Cyrus Levinal, an American molecular biologist, wrote in a 1969 article about a paradox: despite the vast number of possible configurations, proteins fold quickly and accurately, and each protein can take from 10 to 300 possible final forms.

So Levinal wrote that if someone tried to find the right form of the protein by trying each configuration one by one, it would take more time than the universe exists.

Efforts by scientists

Scientists have ways of visualizing proteins and analysing their structure, but this is too slow and difficult work. According to Nature magazine, X-ray crystallography is the most common way to project proteins. In this way, X-rays point to hard protein crystals and measure how they break down. The goal is to determine how proteins are made. According to DeepMind, this experimental work has shaped about 190,000 proteins.

New method

In November 2020, DeepMind, an artificial intelligence group, announced the development of a program called AlphaFold, which can predict this information quickly using an algorithm. Since then, it has studied the genetic codes of every organism whose genome has been sequenced and predicts the structures of hundreds of millions of proteins that they together contain.

AlphaFold works by building knowledge of amino acid sequences and interactions, trying to interpret protein structures. As a result, the algorithm has learned to predict protein shapes in minutes with precision of atoms.

Last year, DeepMind published 20 species in an open database of protein structure, including almost all 20,000 human-expressed proteins, and now has completed the work and released the predicted structures for more than 200 million proteins.

How do they use technology?

Researchers are already using the fruits of AlphaFold's work. According to The Guardian, the program allowed scientists to give a final description of the key protein of a malaria parasite that was not subject to X-ray crystallography. This will eventually improve the vaccine against disease.
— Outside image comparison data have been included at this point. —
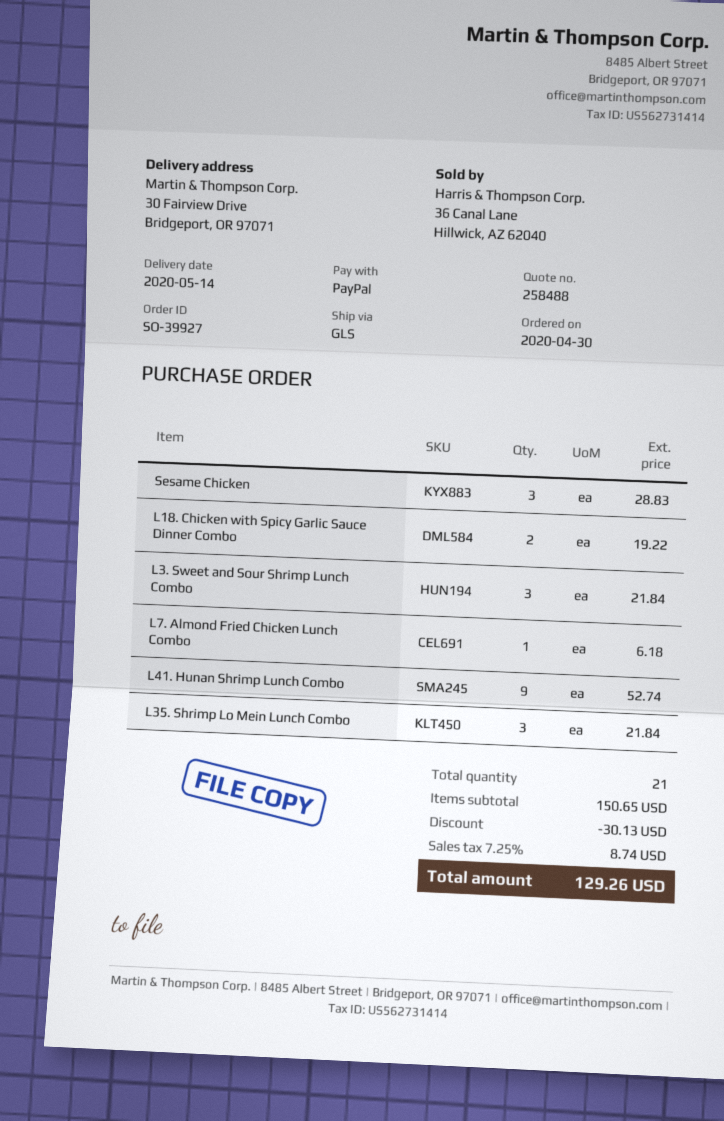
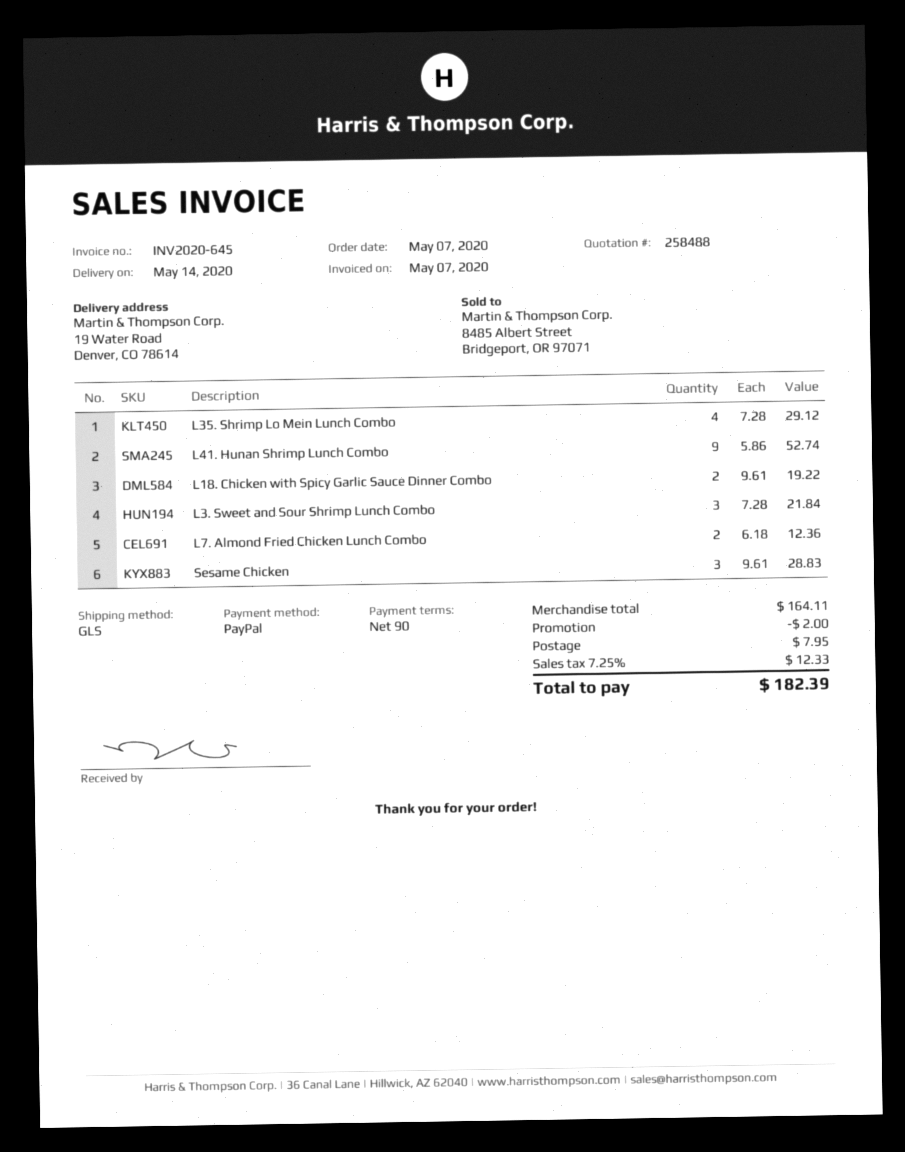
order date: 2020-04-30 -> 2020-05-07
ship to: 30 Fairview Drive, Bridgeport, OR 97071 -> 19 Water Road, Denver, CO 78614
L7. Almond Fried Chicken Lunch Combo: 1 for 6.18 -> 2 for 12.36
L35. Shrimp Lo Mein Lunch Combo: 3 for 21.84 -> 4 for 29.12
subtotal: 150.65 -> 164.11
discount: 30.13 -> 2.00
shipping: none -> 7.95
tax: 7.25% = 8.74 -> 7.25% = 12.33
total: 129.26 -> 182.39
Researcher Wilde Leypart, of the Norwegian University of Natural Sciences, used AlphaFold to identify the structure of Vitellogenin, a reproductive and immune protein that is produced by all the egg-forming animals. The discovery will help to develop new ways of protecting, for example, honeybees and fish from disease. This is important because these animals are important for the food of mankind.

The program also informs about the search for new pharmaceuticals, says Rosana Capeller, Director General of ROME Therapeutics, in DeepMind's statement. "AlphaFold's speed and accuracy accelerate the development of drugs. We are just beginning to understand its impact on pharmaceutical development," she concluded.

AlphaFold models are also used by scientists from the Portsmouth University Enzyme Innovation Center to identify enzymes from the natural world that can be adapted for plastic processing.